→ **Record set**
####

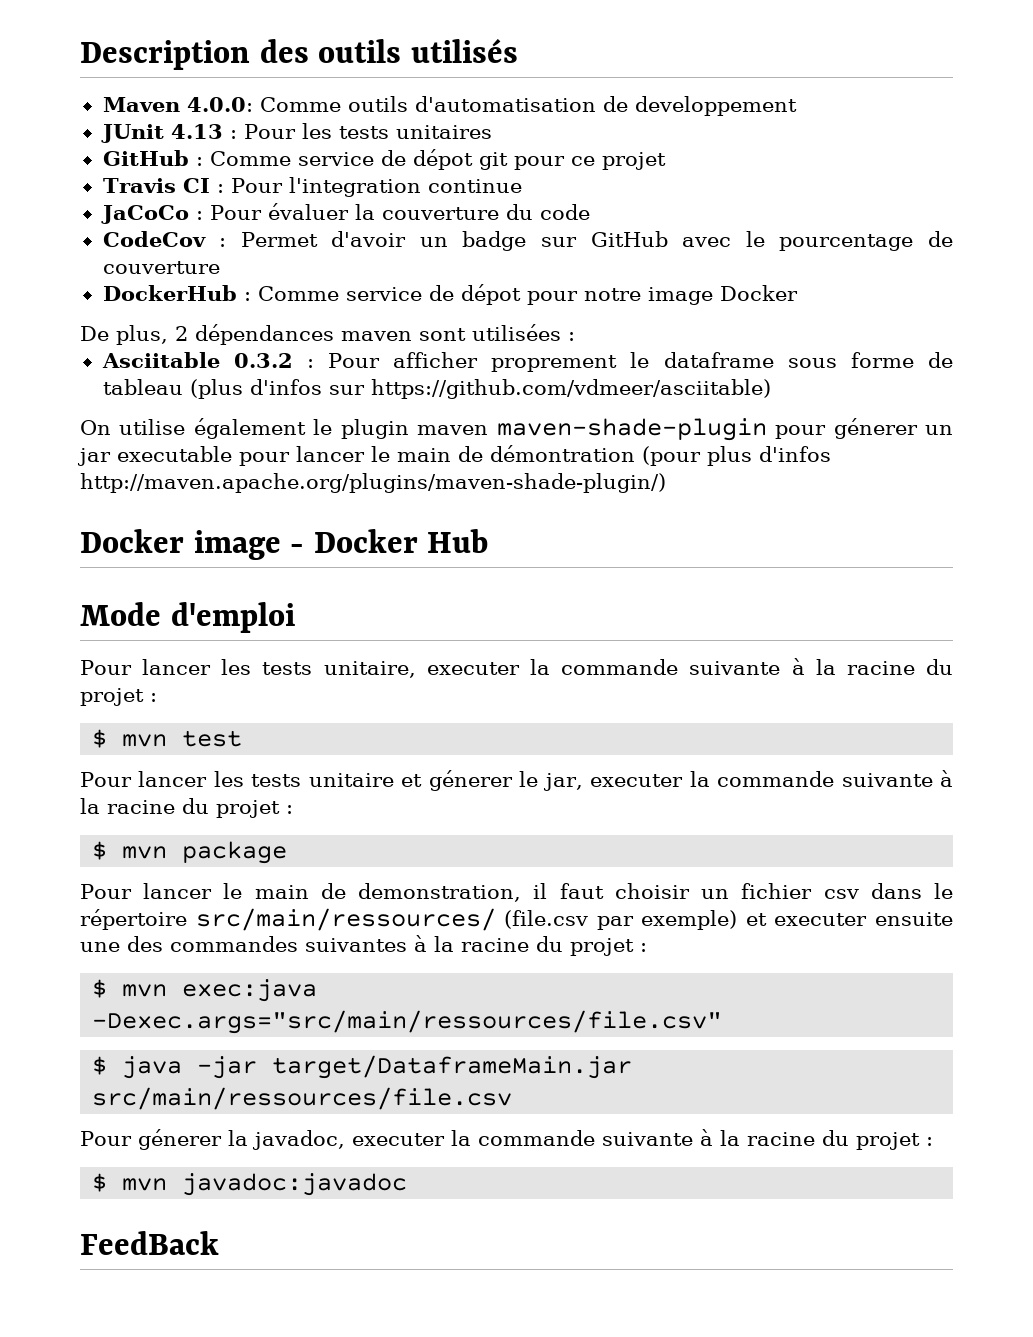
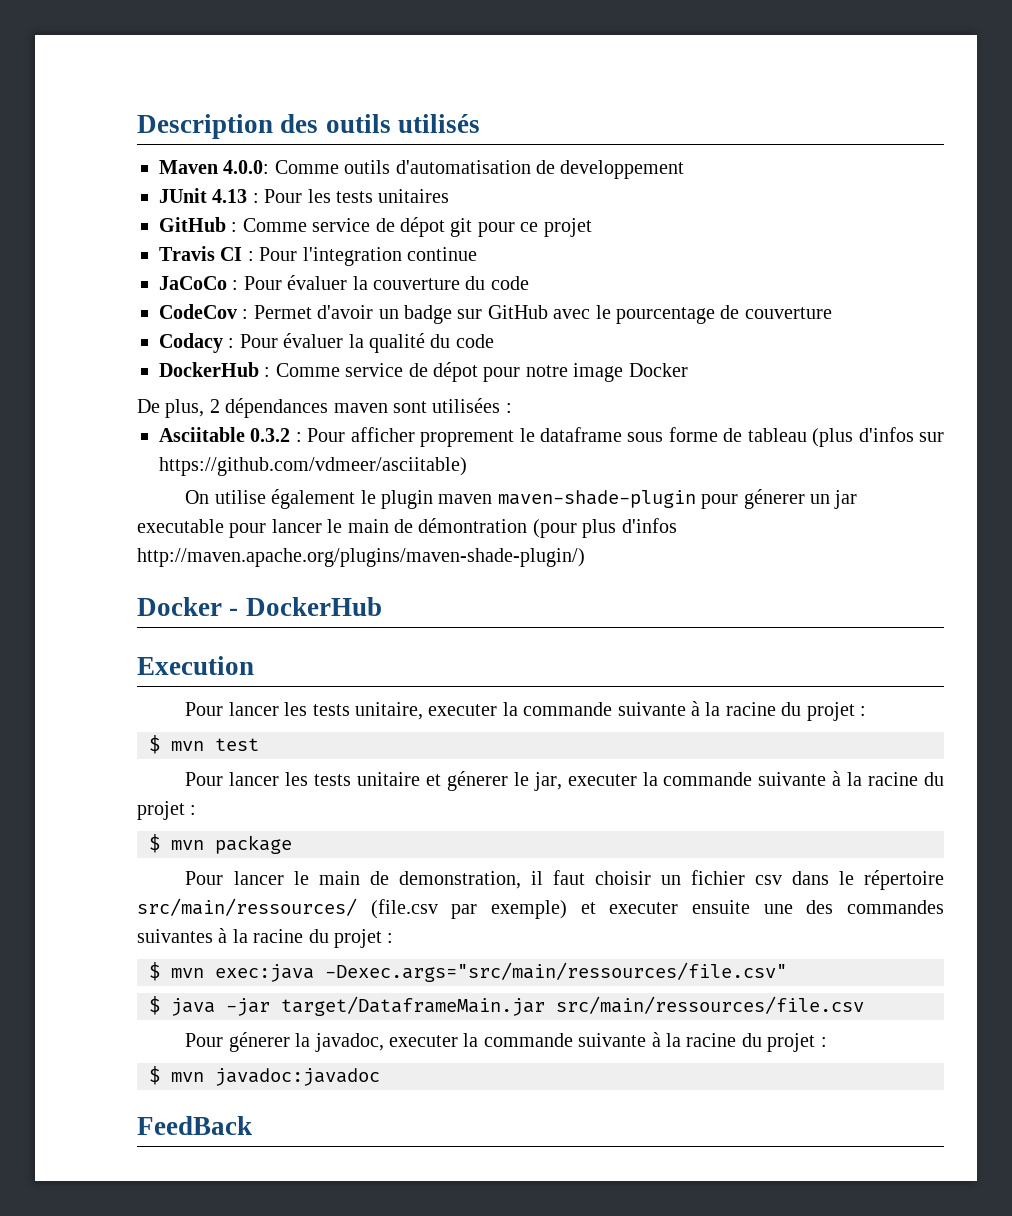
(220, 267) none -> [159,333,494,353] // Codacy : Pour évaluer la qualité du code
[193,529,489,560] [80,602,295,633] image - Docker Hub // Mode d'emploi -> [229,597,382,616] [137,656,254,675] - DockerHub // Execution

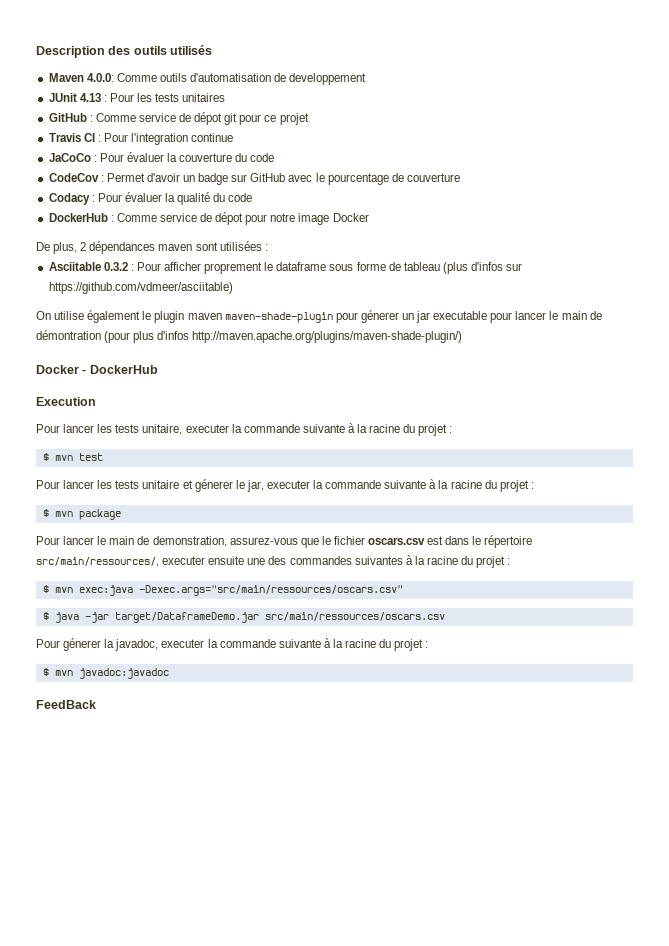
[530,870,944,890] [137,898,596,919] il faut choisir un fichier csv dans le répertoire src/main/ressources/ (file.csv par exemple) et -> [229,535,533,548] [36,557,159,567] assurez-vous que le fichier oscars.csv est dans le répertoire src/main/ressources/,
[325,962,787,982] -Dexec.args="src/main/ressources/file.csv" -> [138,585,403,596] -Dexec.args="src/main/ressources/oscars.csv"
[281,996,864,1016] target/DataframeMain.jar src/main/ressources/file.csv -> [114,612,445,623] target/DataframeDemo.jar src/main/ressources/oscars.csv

####

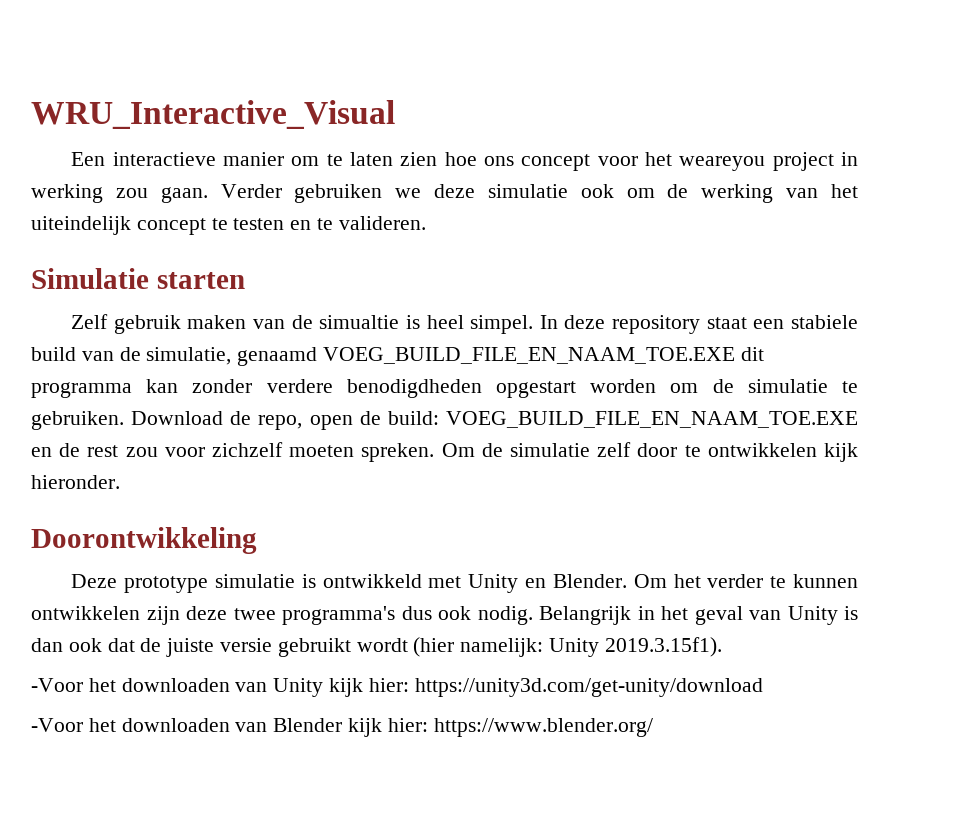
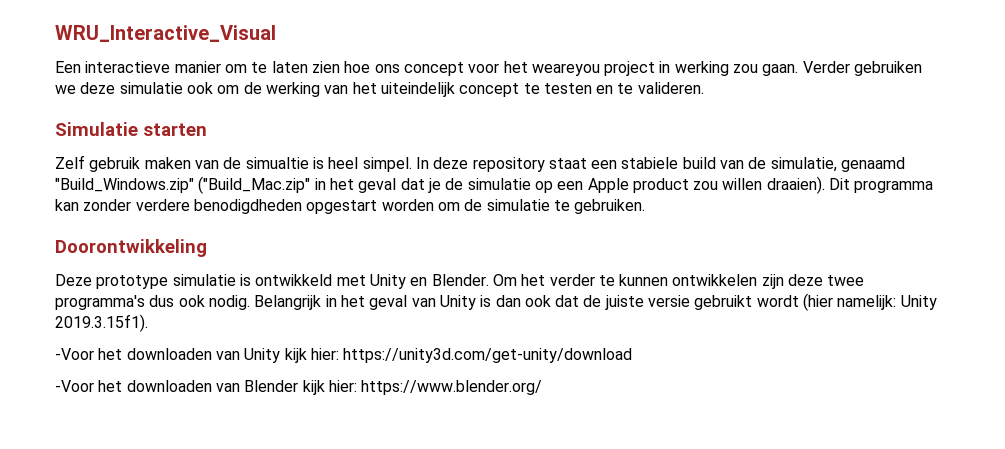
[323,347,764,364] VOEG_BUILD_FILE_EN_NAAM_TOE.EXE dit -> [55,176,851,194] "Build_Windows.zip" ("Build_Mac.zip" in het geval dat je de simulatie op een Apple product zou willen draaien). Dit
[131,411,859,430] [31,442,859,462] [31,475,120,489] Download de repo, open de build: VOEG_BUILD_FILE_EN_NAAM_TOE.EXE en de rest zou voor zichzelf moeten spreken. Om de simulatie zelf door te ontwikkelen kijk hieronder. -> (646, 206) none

####

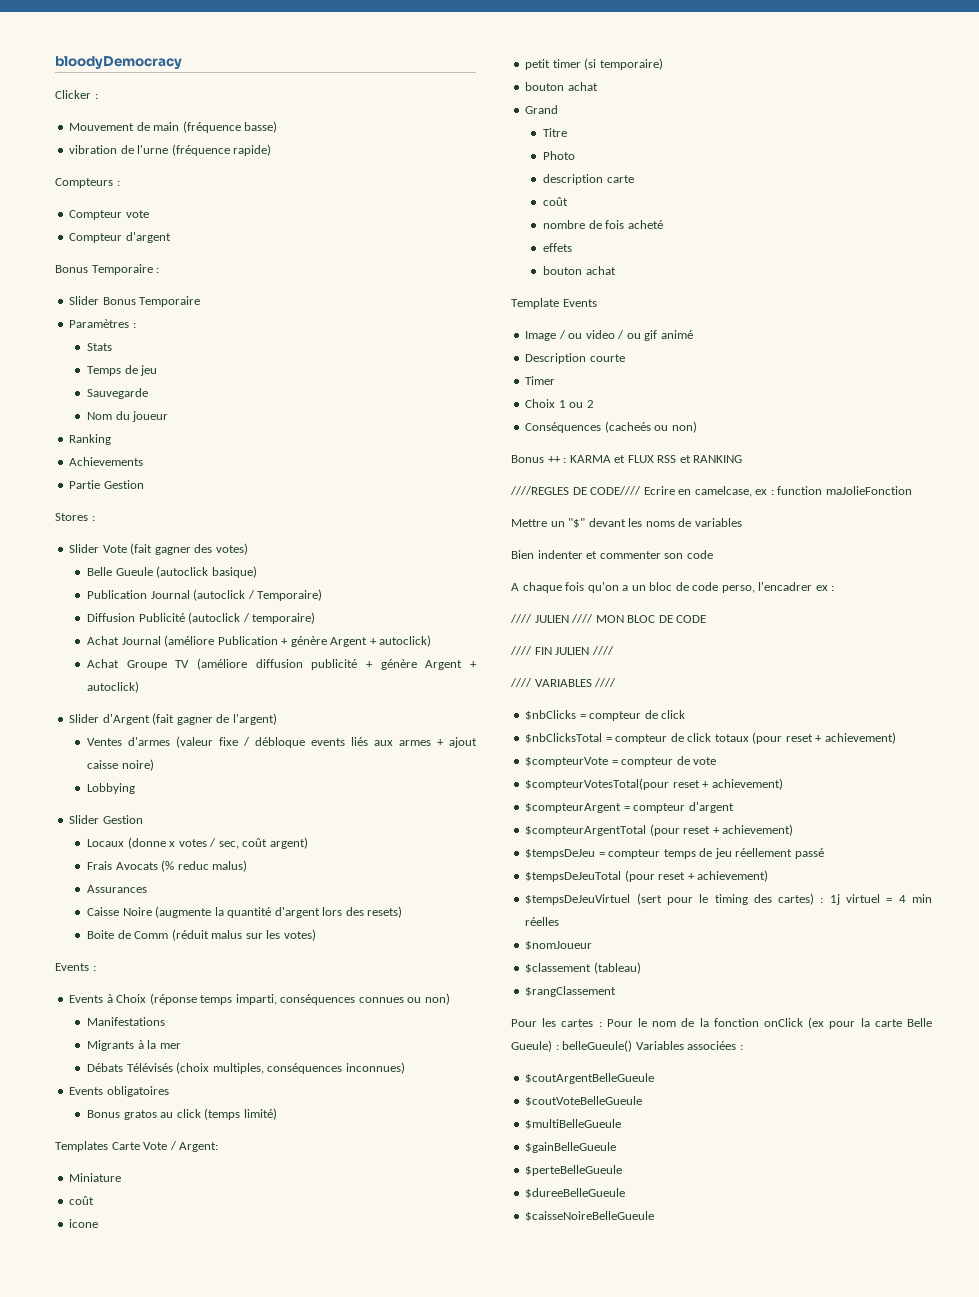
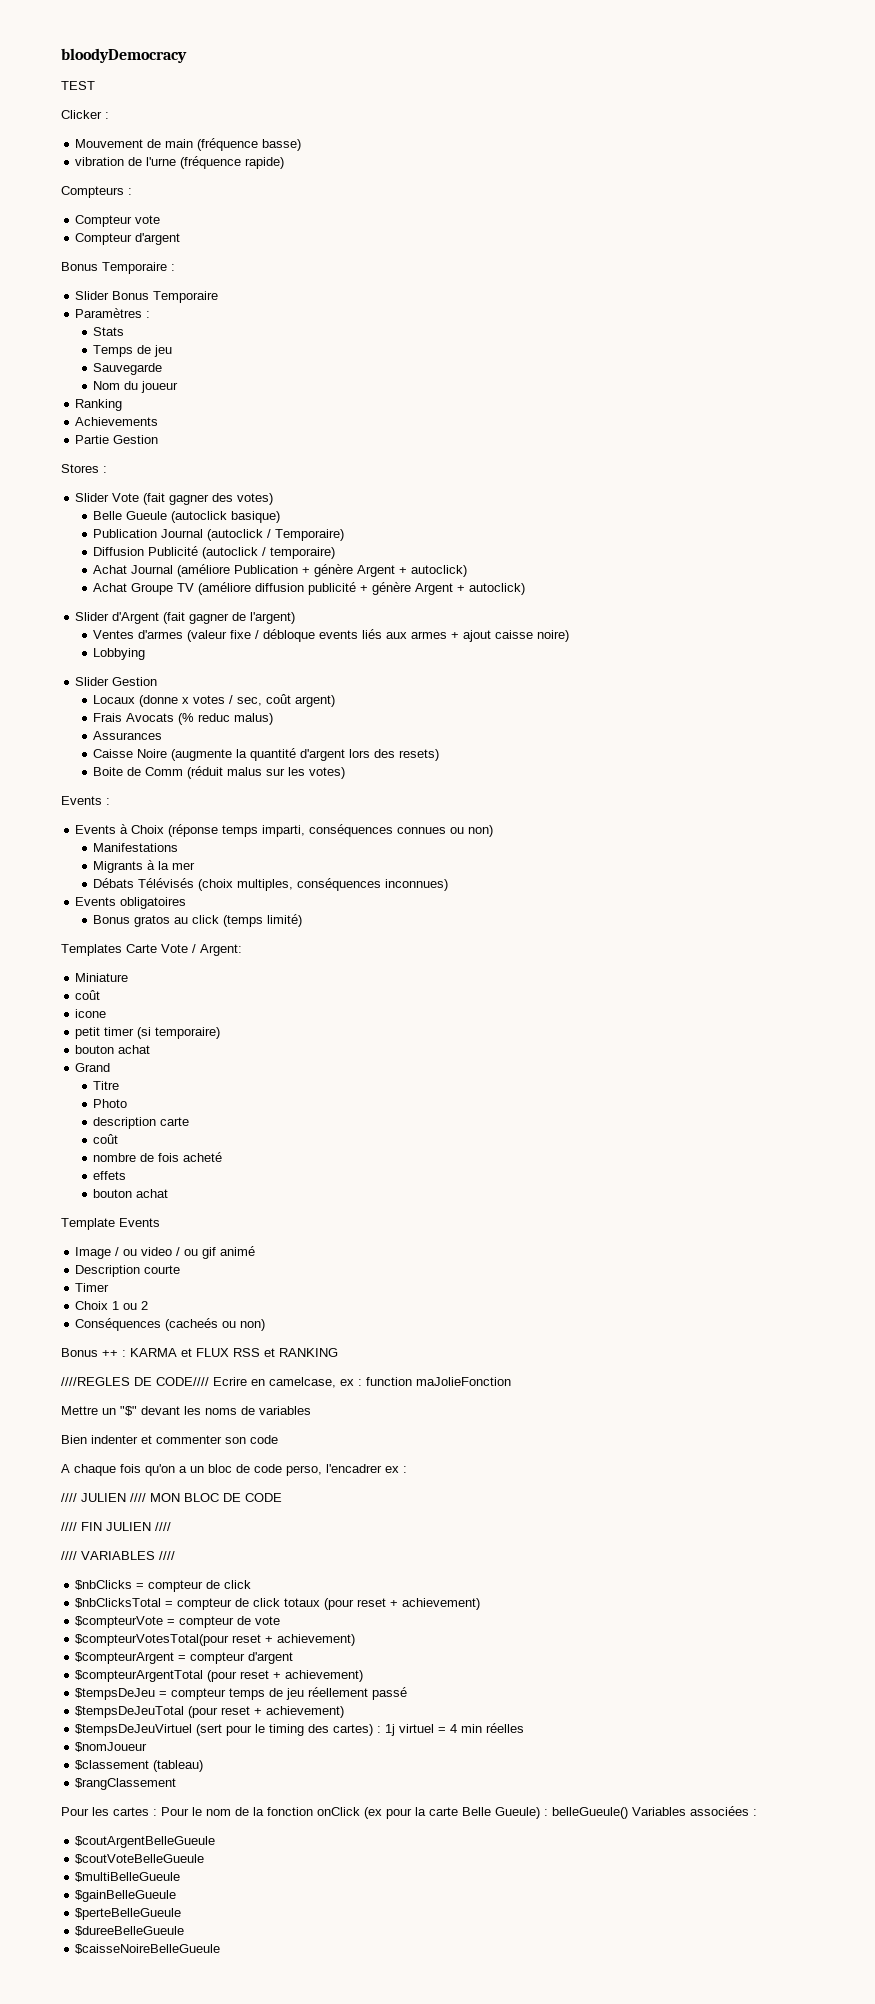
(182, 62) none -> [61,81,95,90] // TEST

####

→ **Problem statement**
Would you output, from the records above, exactly the run of lines that starts at the line containing "[530,870,944,890] [137,898,596,919] il" and ends at the line containing "target/DataframeMain.jar src/main/ressources/file.csv ->", and only that run?

→ **Your response**
[530,870,944,890] [137,898,596,919] il faut choisir un fichier csv dans le répertoire src/main/ressources/ (file.csv par exemple) et -> [229,535,533,548] [36,557,159,567] assurez-vous que le fichier oscars.csv est dans le répertoire src/main/ressources/,
[325,962,787,982] -Dexec.args="src/main/ressources/file.csv" -> [138,585,403,596] -Dexec.args="src/main/ressources/oscars.csv"
[281,996,864,1016] target/DataframeMain.jar src/main/ressources/file.csv -> [114,612,445,623] target/DataframeDemo.jar src/main/ressources/oscars.csv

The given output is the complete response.